In l931 DeSylva left the trio to become a producer of films and Broadway shows. Brown and Henderson continued to write music for and produce Broadway shows. In l931 Brown and Henderson wrote the music for White’s Scandals of l931 which produced five hit songs and made musical history when Bing Crosby recorded the score, making it the first basic score of a Broadway show to be recorded on one record. Henderson’s last hit was the Ziegfeld Follies of l943. Apart from an occasional gig over the next 30 years Henderson fell into obscurity.
In l956 a movie based on the lives of Henderson-Brown-DeSylva, Best Things in Life are Free was released, with singer/dancer Dan Dailey playing Henderson.
In the l993 movie, Sleepless in Seattle, Henderson’s “Bye, Bye Blackbird” was featured. And in 2000 a revue of Henderson’s music was mounted in New York City entitled It’s the Cherries as the inaugural show of the American Composer Series.
My favorite Henderson songs: “Five Foot Two and Eyes of Blue,” “You’re the Cream in my Coffee,” “It All Depends on You,” “I’m Sitting on Top of the World,” “Birth of the Blues,” “Animal Crackers in My Soup.”
Henderson’s private life
Ray Henderson died in 1970 of a heart attack in his home in Greenwich, Conn. He was 74 years old.
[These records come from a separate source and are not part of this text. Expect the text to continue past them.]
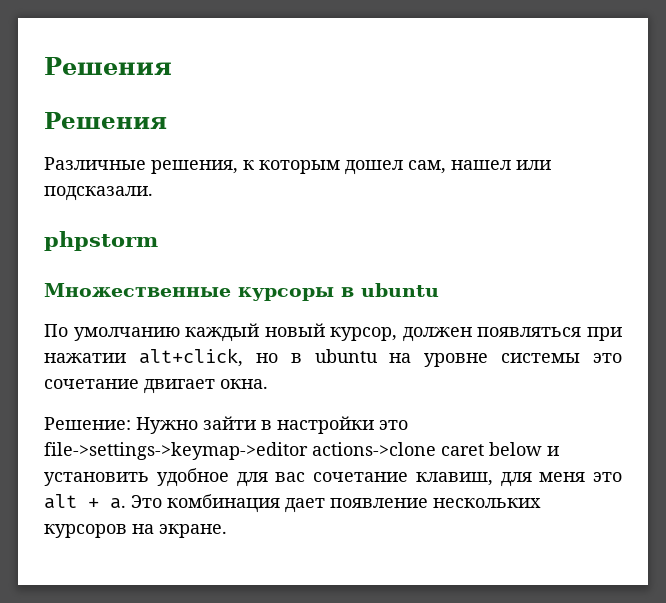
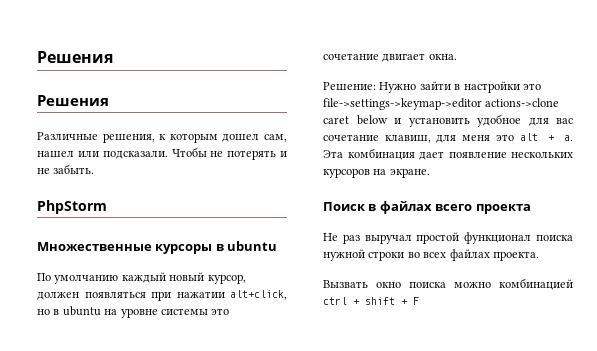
[44,231,158,251] // phpstorm -> [171,147,288,160] [37,164,95,174] [37,200,107,214] Чтобы не потерять и не забыть. // PhpStorm
[131,495,162,508] Это -> [323,150,343,158] Эта
(227, 531) none -> [323,201,531,214] [323,232,573,244] [323,249,539,261] [323,278,573,290] [323,297,419,305] // Поиск в файлах всего проекта // Не раз выручал простой функционал поиска нужной строки во всех файлах проекта. // Вызвать окно поиска можно комбинацией ctrl + shift + F

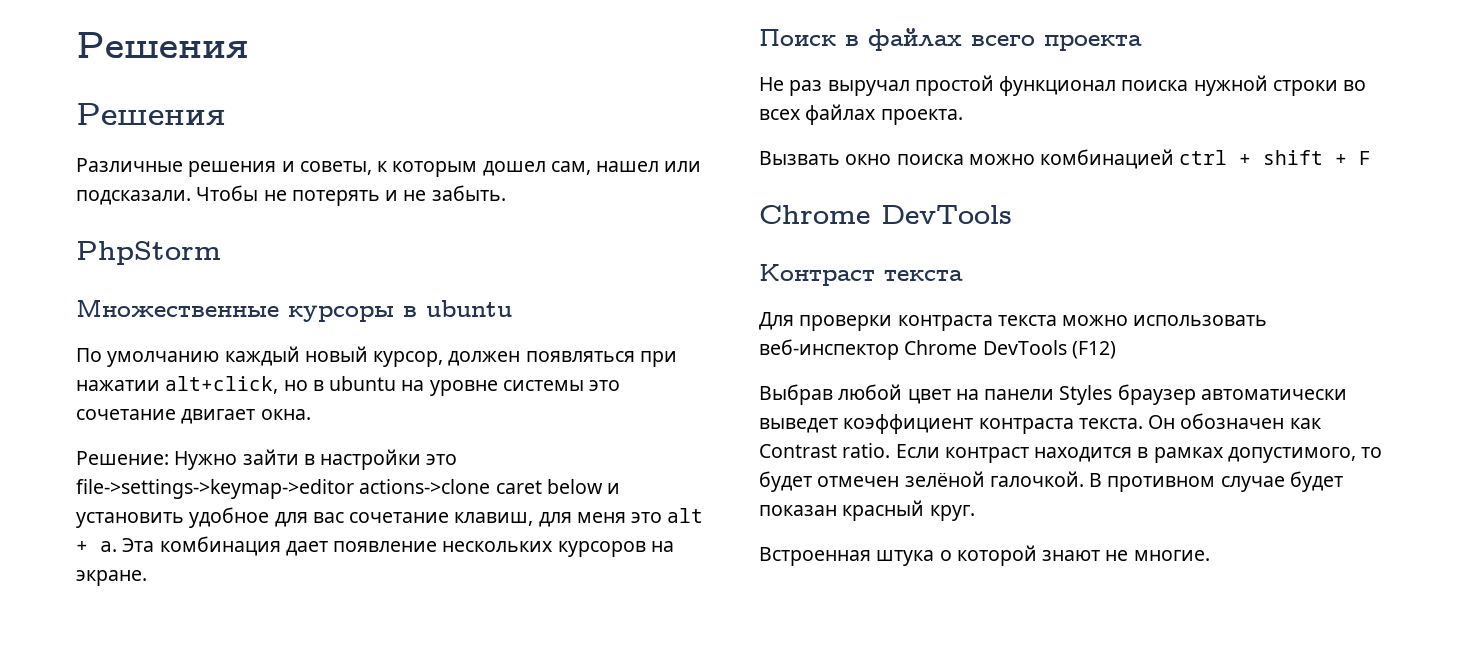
[102,133,155,143] решения, -> [188,161,372,177] решения и советы,
(419, 301) none -> [759,205,1012,224] [759,264,963,286] [759,312,1268,331] [759,339,1116,360] [759,384,1347,405] [759,413,1322,434] [759,443,1383,463] [759,471,1343,492] [759,500,975,521] [759,545,1210,566] // Chrome DevTools // Контраст текста // Для проверки контраста текста можно использовать веб-инспектор Chrome DevTools (F12) // Выбрав любой цвет на панели Styles браузер автоматически выведет коэффициент контраста текста. Он обозначен как Contrast ratio. Если контраст находится в рамках допустимого, то будет отмечен зелёной галочкой. В противном случае будет показан красный круг. // Встроенная штука о которой знают не многие.

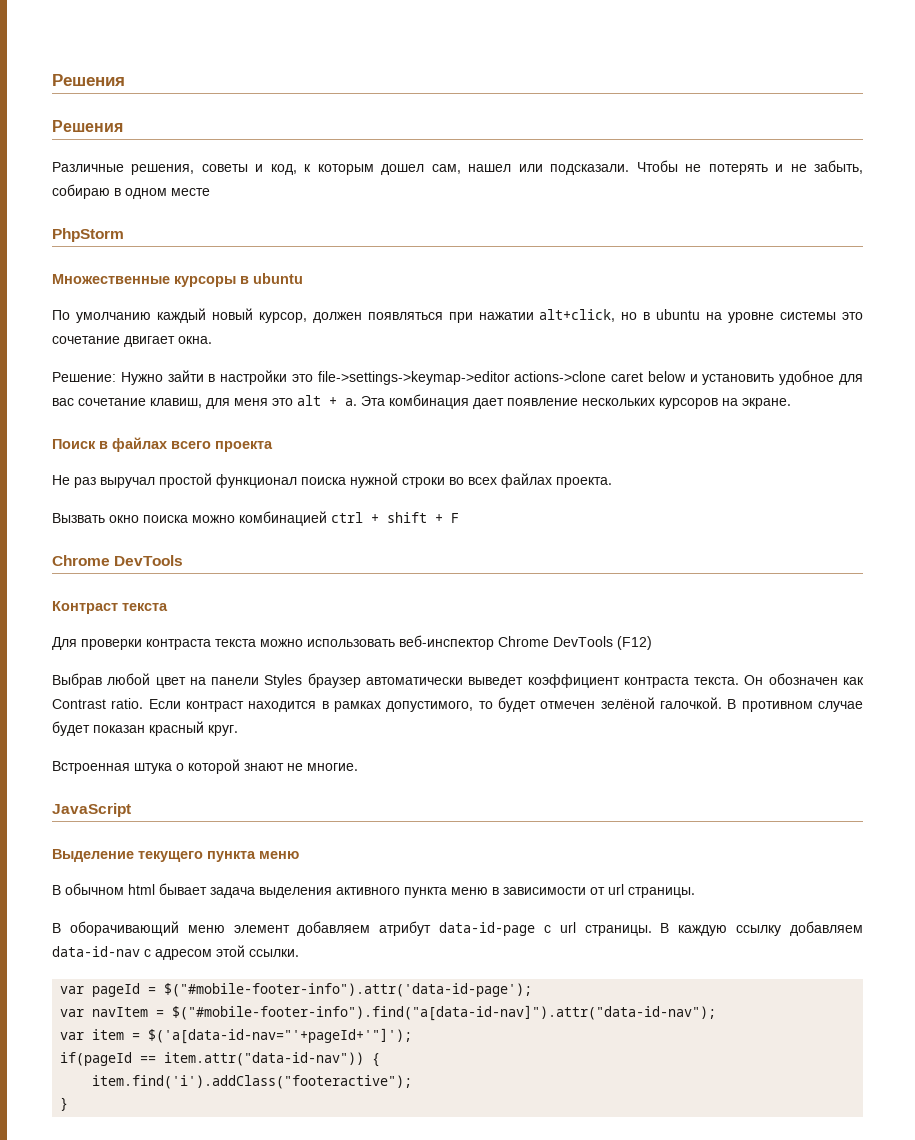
[188,161,372,177] решения и советы, -> [131,164,297,175] решения, советы и код,
[431,185,506,201] забыть. -> [814,160,864,174] [52,184,210,199] забыть, собираю в одном месте
(1210, 555) none -> [52,803,131,817] [52,849,299,862] [52,883,695,898] [52,921,863,936] [52,945,299,960] [60,983,533,997] [60,1005,717,1021] [60,1028,413,1044] [60,1052,381,1067] [92,1075,413,1089] [60,1097,69,1111] // JavaScript // Выделение текущего пункта меню // В обычном html бывает задача выделения активного пункта меню в зависимости от url страницы. // В оборачивающий меню элемент добавляем атрибут data-id-page с url страницы. В каждую ссылку добавляем data-id-nav с адресом этой ссылки. // var pageId = $("#mobile-footer-info").attr('data-id-page'); // var navItem = $("#mobile-footer-info").find("a[data-id-nav]").attr("data-id-nav"); // var item = $('a[data-id-nav="'+pageId+'"]'); // if(pageId == item.attr("data-id-nav")) { // item.find('i').addClass("footeractive"); // }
IBDb web biography notes that he was briefly married to a Marie Armstrong from whom he was divorced in l925. I could find no confirming source for this. He was married to Florence Hoffman Henderson with whom he had three children: Howard (b, 1922), Jane (b, 1925) and Dorothy (b, 1926). Dorothy Brost Johnson died in April 2011 while living in Florida at the age of 85. Jane married a prominent Episcopalian businessman and Howard is retired and living in Greenwich, Conn. There is little information about Henderson’s private life or his personal relations with people around him.